16/07/2021 19:03
Sarà una delle tante novità che sfornerà in questi giorni di luglio la neonata franchigia sportiva dell'AV Futsal, ma rappresenta di fatto una conferma in termini assoluti. Il primo annuncio ufficiale del club altovicentino che racchiude la preziosa eredità sportiva di Carrè Chiuppano, Schio C5 e C5 Valli non può che riguardare da vicino la guida della prima squadra, con Valter Ferraro a confermare il "patto di ferro" che contribuito a scrivere le pagine più brillanti del "CC" nelle ultima stagioni tra Serie A2 e Serie B.

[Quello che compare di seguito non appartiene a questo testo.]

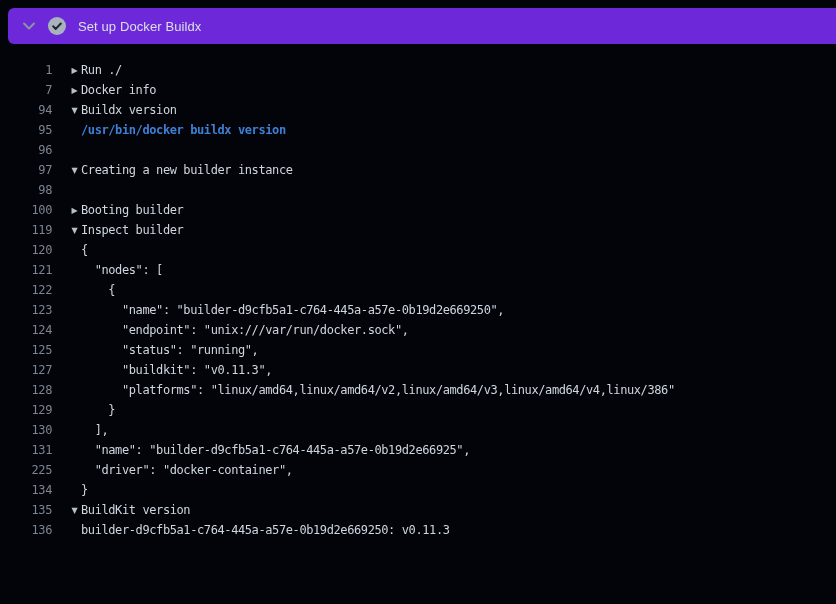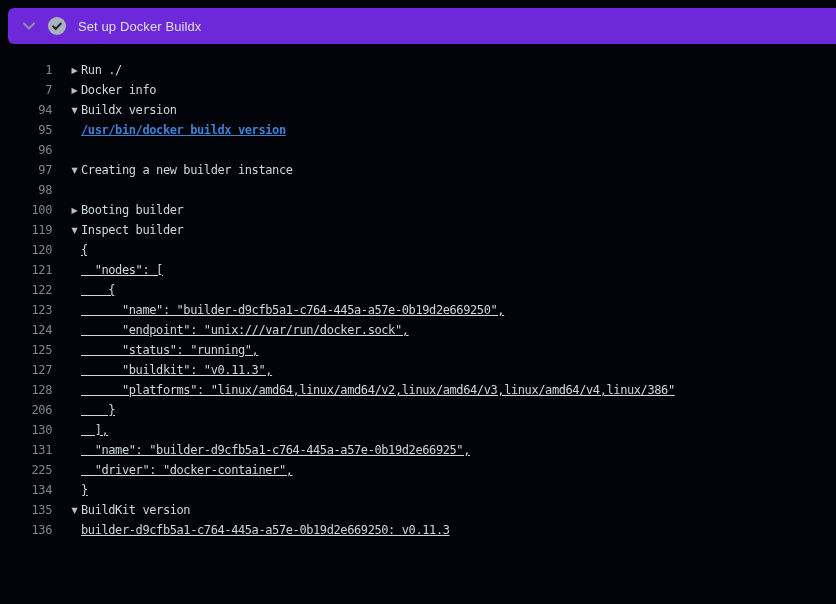--- a/index.html
+++ b/index.html
@@ -28,7 +28,7 @@
     -webkit-user-select:none;user-select:none;
   }
   .line{margin-left:16px;white-space:pre;}
-  .row.output .line,.row.command .line{padding-left:13px;text-decoration:underline;}
+  .row.output .line,.row.command .line{padding-left:13px;}
   .row.command .line{color:#3f7fd4;font-weight:bold;}
   .row.group .line{cursor:pointer;text-align:center;}
   .arrow{

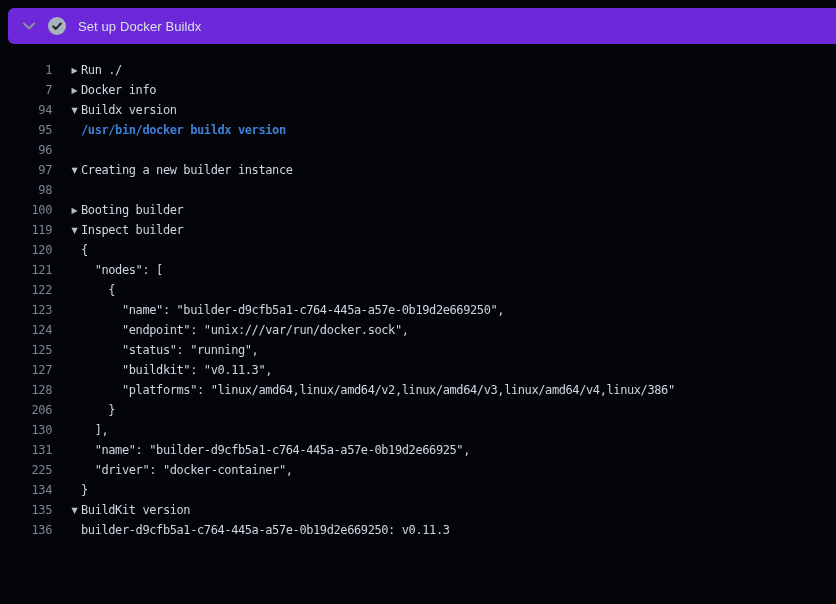--- a/index.html
+++ b/index.html
@@ -123,7 +123,7 @@
     <span class="line">      "platforms": "linux/amd64,linux/amd64/v2,linux/amd64/v3,linux/amd64/v4,linux/386"</span>
   </div>
     <div class="row output">
-    <span class="num">206</span>
+    <span class="num">129</span>
     <span class="line">    }</span>
   </div>
     <div class="row output">

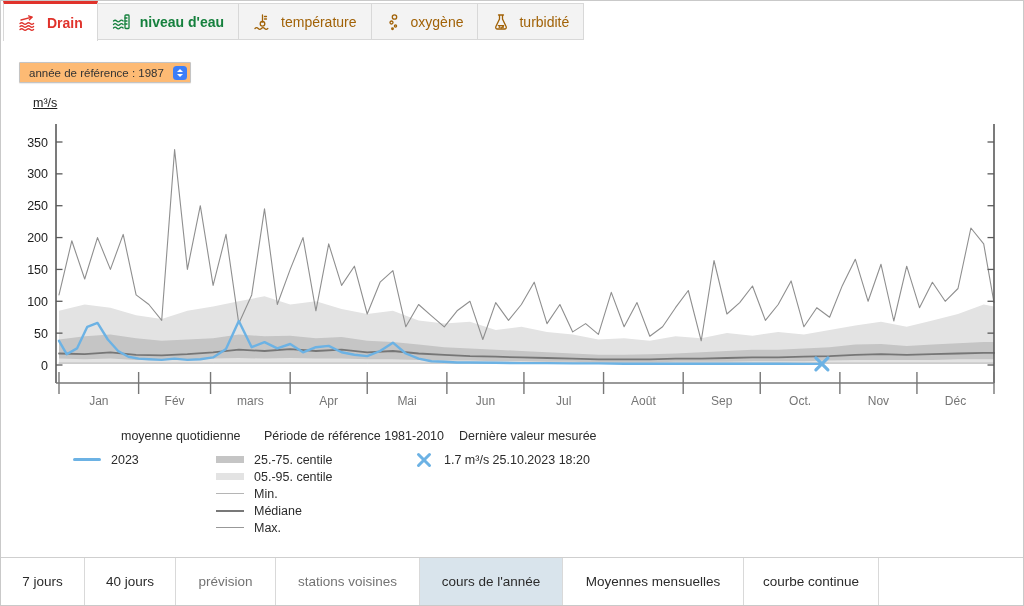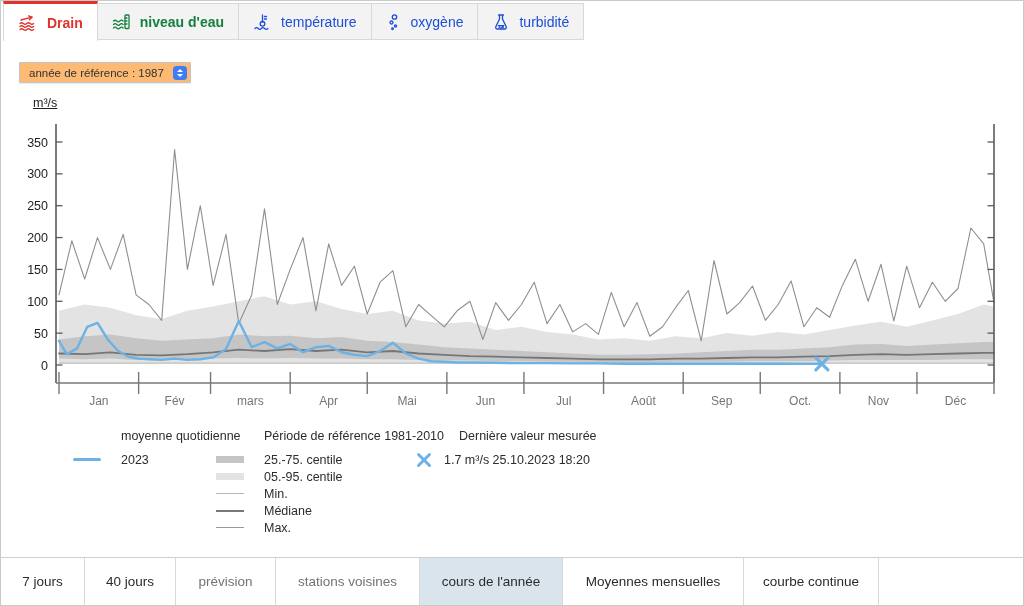--- a/index.html
+++ b/index.html
@@ -13,7 +13,7 @@
   .tabbar{position:absolute;top:0;left:2px;display:flex;height:40px;}
   .tab{
     display:flex;align-items:center;justify-content:center;gap:9px;
-    border:1px solid #d8d8d8;background:#f3f3f3;color:#1d4ed8;
+    border:1px solid #d8d8d8;background:#f3f3f3;color:#a16207;
     font-size:14px;height:37px;margin-top:2px;margin-left:-1px;padding:0 14px;
     cursor:default;white-space:nowrap;
   }

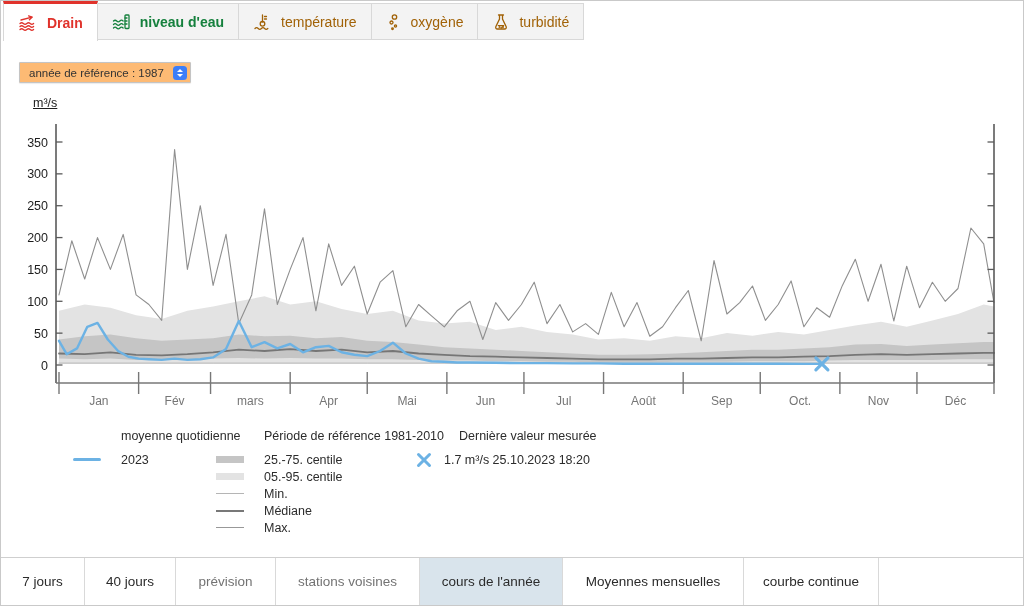--- a/index.html
+++ b/index.html
@@ -46,7 +46,7 @@
   .legend{position:absolute;top:428px;left:0;width:1024px;font-size:12.5px;color:#2c2c2c;}
   .lg-col{position:absolute;top:0;}
   .lg-head{margin-bottom:8px;margin-left:48px;}
-  .lg-row{display:flex;align-items:center;gap:20px;height:17px;}
+  .lg-row{display:flex;align-items:center;gap:10px;height:17px;}
   .sw{width:28px;flex:0 0 28px;}
   .sw-line2023{height:3px;background:#6cb2e4;border-radius:2px;}
   .sw-band-dark{height:7px;background:#c5c5c5;}

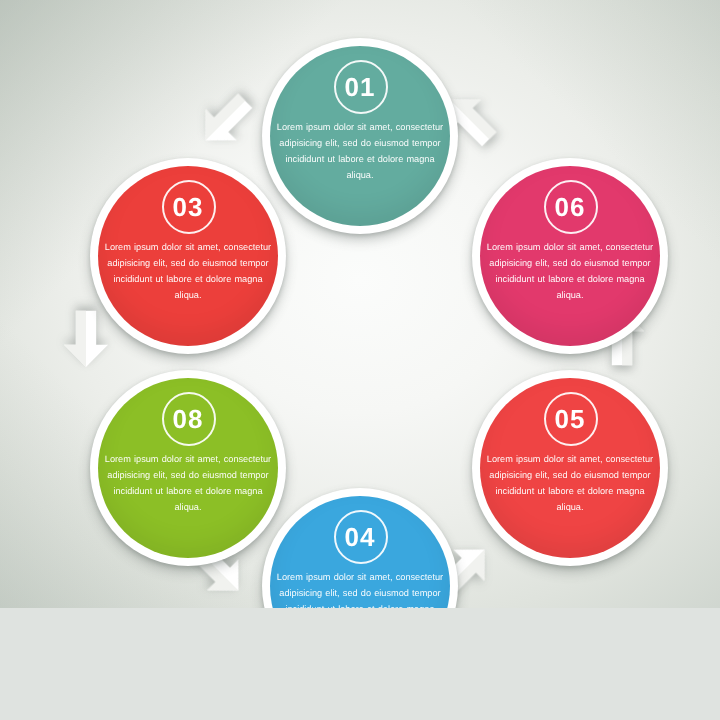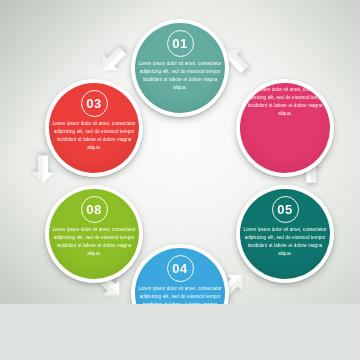--- a/index.html
+++ b/index.html
@@ -172,6 +172,9 @@
 
   <div class="node" id="node-06">
     <div class="disc" style="background-color: rgb(226, 57, 108);">
+      <div class="badge">
+        <span class="badge-num">06</span>
+      </div>
       <div class="body-text">Lorem ipsum dolor sit amet, consectetur adipisicing elit, sed do eiusmod tempor incididunt ut labore et dolore magna aliqua.</div>
     </div>
   </div>

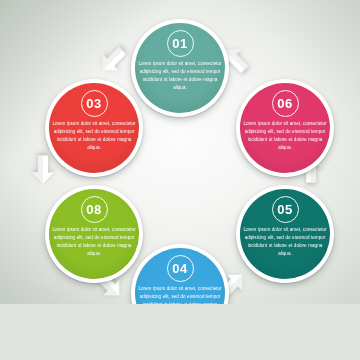--- a/index.html
+++ b/index.html
@@ -162,7 +162,7 @@
   </div>
 
   <div class="node" id="node-05">
-    <div class="disc" style="background-color: #0f766e;">
+    <div class="disc" style="background-color: #ef4444;">
       <div class="badge">
         <span class="badge-num">05</span>
       </div>

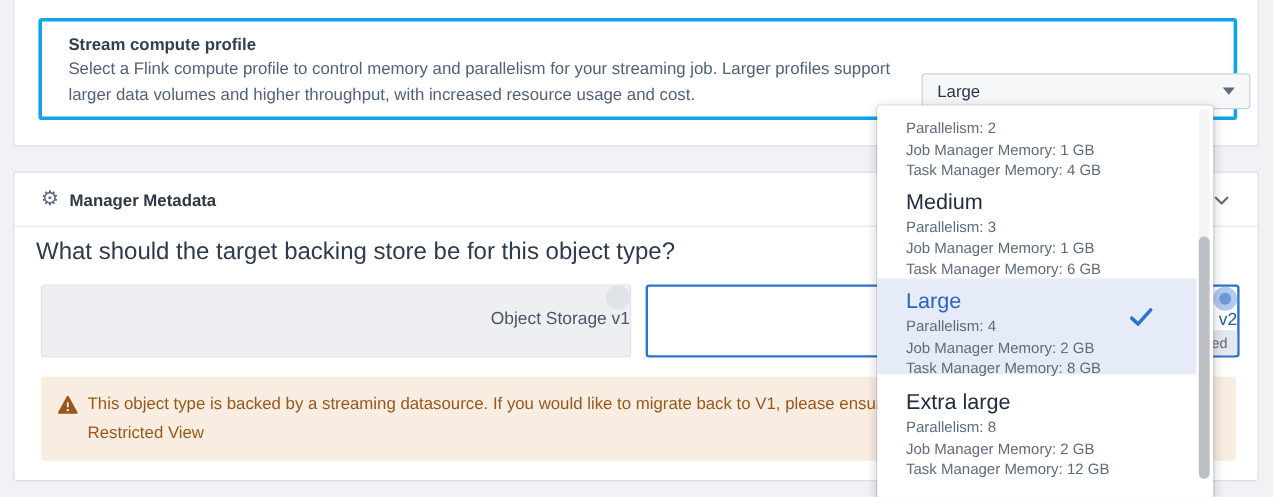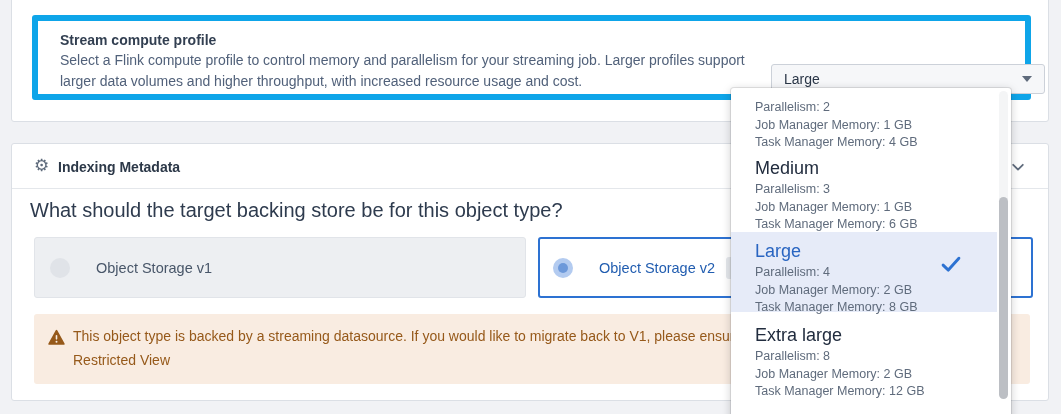--- a/index.html
+++ b/index.html
@@ -10,7 +10,7 @@
   .panel { position: absolute; background: #fff; border: 1px solid #dbdfe5; border-radius: 3px; }
   #panel-stream { left: 11px; top: -8px; width: 1038px; height: 130px; }
   #stream-inner { position: absolute; left: 20px; top: 22px; width: 999px; height: 85px;
-    border: 6px solid #0ea5e9; border-radius: 3px; background: #fff; }
+    border: 3px solid #0ea5e9; border-radius: 3px; background: #fff; }
   .scp-title { position: absolute; left: 22px; top: 9px; font-size: 14px; font-weight: 700;
     color: #323f51; line-height: 20px; white-space: nowrap; }
   .scp-line { position: absolute; left: 22px; font-size: 14px; color: #51617a;

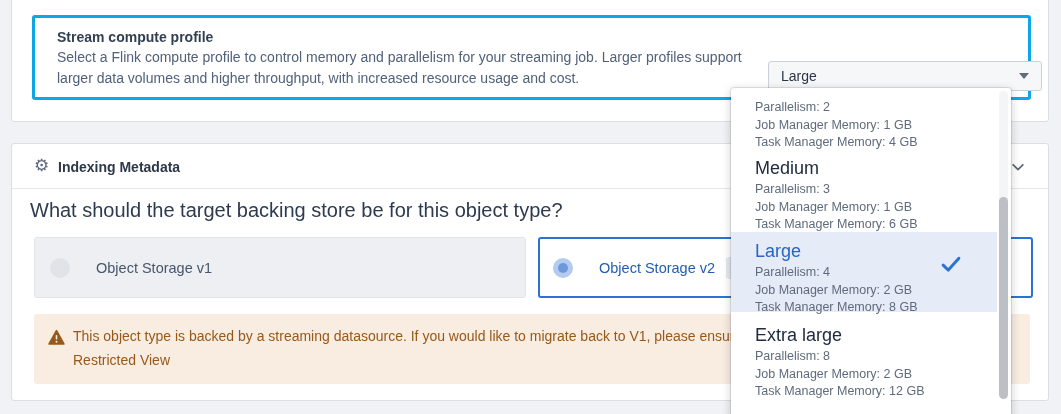--- a/index.html
+++ b/index.html
@@ -104,7 +104,7 @@
   <div class="panel" id="panel-indexing">
     <div id="indexing-header">
       <span class="gear">⚙</span>
-      <span class="indexing-title">Indexing Metadata</span>
+      <span class="indexing-title">Manager Metadata</span>
       <svg class="chevron" viewBox="0 0 16 16">
         <path d="M3.2 5.8 L8 10.6 L12.8 5.8" fill="none" stroke="#5f6b7c" stroke-width="1.8" stroke-linecap="round" stroke-linejoin="round"></path>
       </svg>

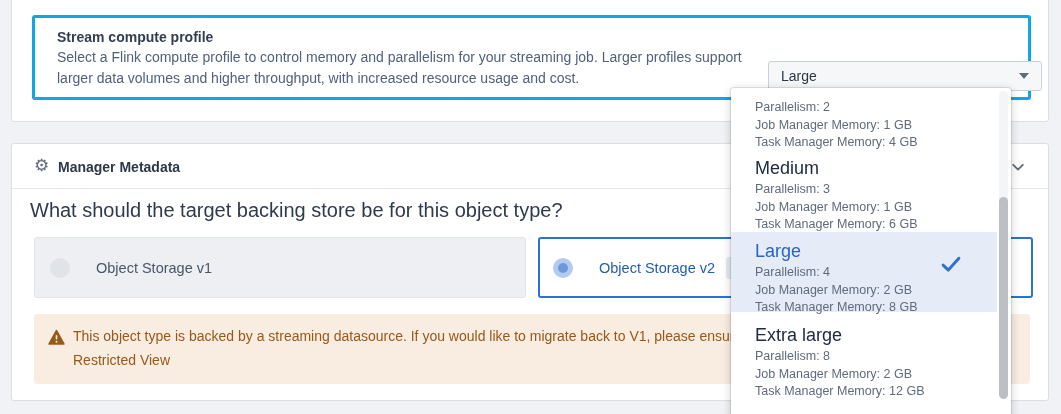--- a/index.html
+++ b/index.html
@@ -38,7 +38,7 @@
     line-height: 21px; white-space: nowrap; }
 
   .store-card { position: absolute; top: 93px; height: 61px; border-radius: 3px;
-    display: flex; align-items: center; cursor: pointer; }
+    display: flex; align-items: flex-end; cursor: pointer; flex-direction: column; }
   #card-v1 { left: 22px; width: 492px; background: #edeff2; border: 1px solid #e1e4e9; }
   #card-v2 { left: 526px; width: 495px; background: #fff; border: 2px solid #2d72d2; }
   .radio { width: 20px; height: 20px; border-radius: 50%; flex: 0 0 auto; }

Sarà il tecnico padovano di Carmignano di Brenta, dunque, lo storico allenatore del battesimo della compagine dai nuovi colori rossoblu. Compirà 56 anni tra pochi giorni, e li festeggerà per la prima volta da trainer in campo dell'AV Futsal, pronto a prendere le redini di una prima squadra che, come noto, conta di ritrovarsi tra due medi ai nastri di partenza della serie A2 nazionale. La società altovicentina, infatti, ha presentato regolare domanda di ripescaggio per meriti sportivi alla Divisione Calcio a 5, allo scopo tornare alla categoria più consona in base al curriculum sportivo del Carrè Chiuppano, elemento portante della condivisione d'intenti. Da ricordare come prima del "ciclone" Covid-19 la squadra condotta proprio da Ferraro disputava il girone A di A2, e aveva addirittura acquisito il diritto a disputare il massimo campionato, salvo poi dover rinunciare e ripartire dalla serie B come da regolamento, raggiungendo le fasi finali playoff.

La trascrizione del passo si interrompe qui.